--- Input data Enclosed Below ---

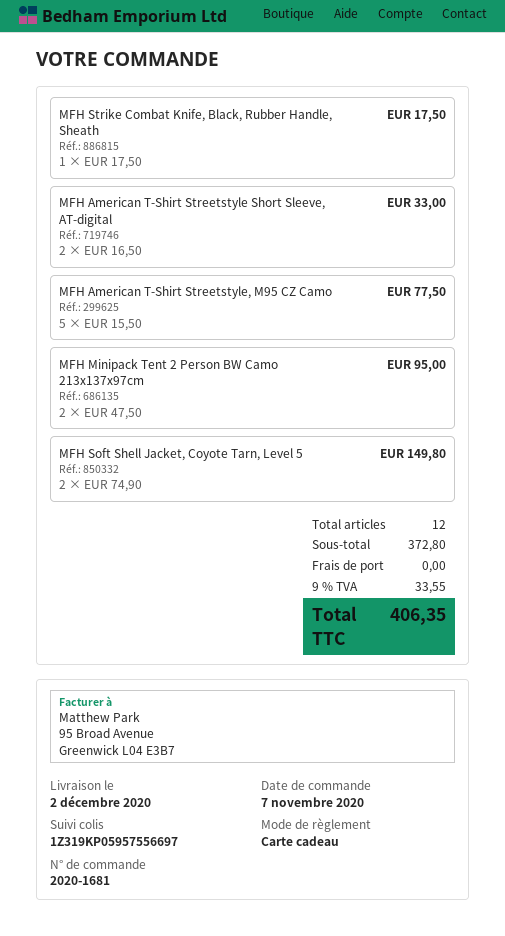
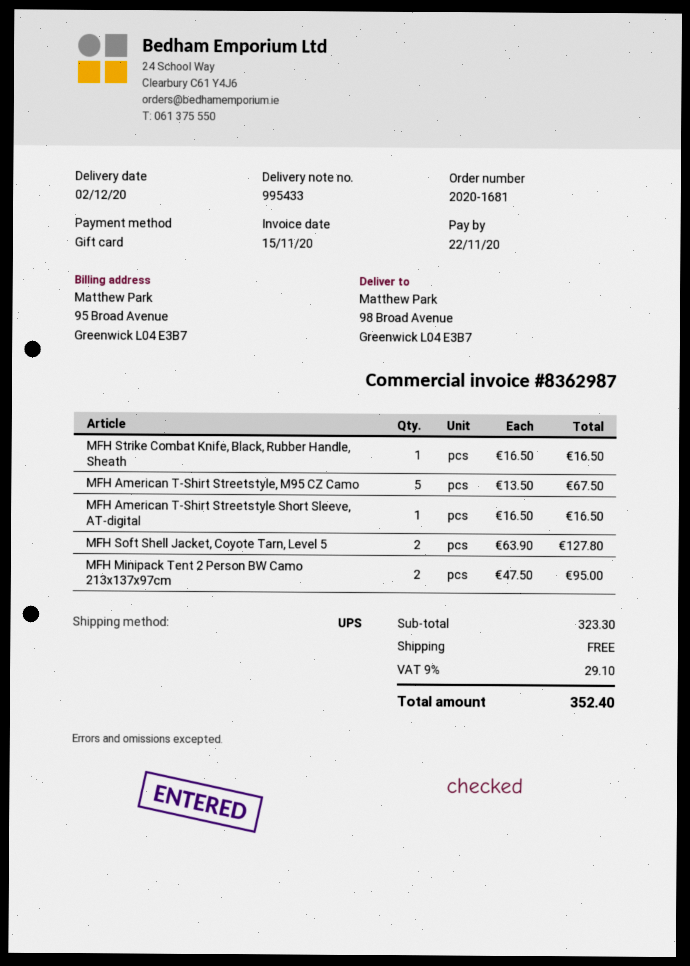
MFH Strike Combat Knife, Black, Rubber Handle, Sheath: 1 x 17.50 = 17.50 -> 1 x 16.50 = 16.50
MFH American T-Shirt Streetstyle Short Sleeve, AT-digital: 2 x 16.50 = 33.00 -> 1 x 16.50 = 16.50
MFH American T-Shirt Streetstyle, M95 CZ Camo: 5 x 15.50 = 77.50 -> 5 x 13.50 = 67.50
MFH Soft Shell Jacket, Coyote Tarn, Level 5: 2 x 74.90 = 149.80 -> 2 x 63.90 = 127.80
subtotal: 372.80 -> 323.30
tax: 9% = 33.55 -> 9% = 29.10
total: 406.35 -> 352.40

--- End of Enclosed Input data ---

Search the records above for "American". Copy each line where it is found.

MFH American T-Shirt Streetstyle Short Sleeve, AT-digital: 2 x 16.50 = 33.00 -> 1 x 16.50 = 16.50
MFH American T-Shirt Streetstyle, M95 CZ Camo: 5 x 15.50 = 77.50 -> 5 x 13.50 = 67.50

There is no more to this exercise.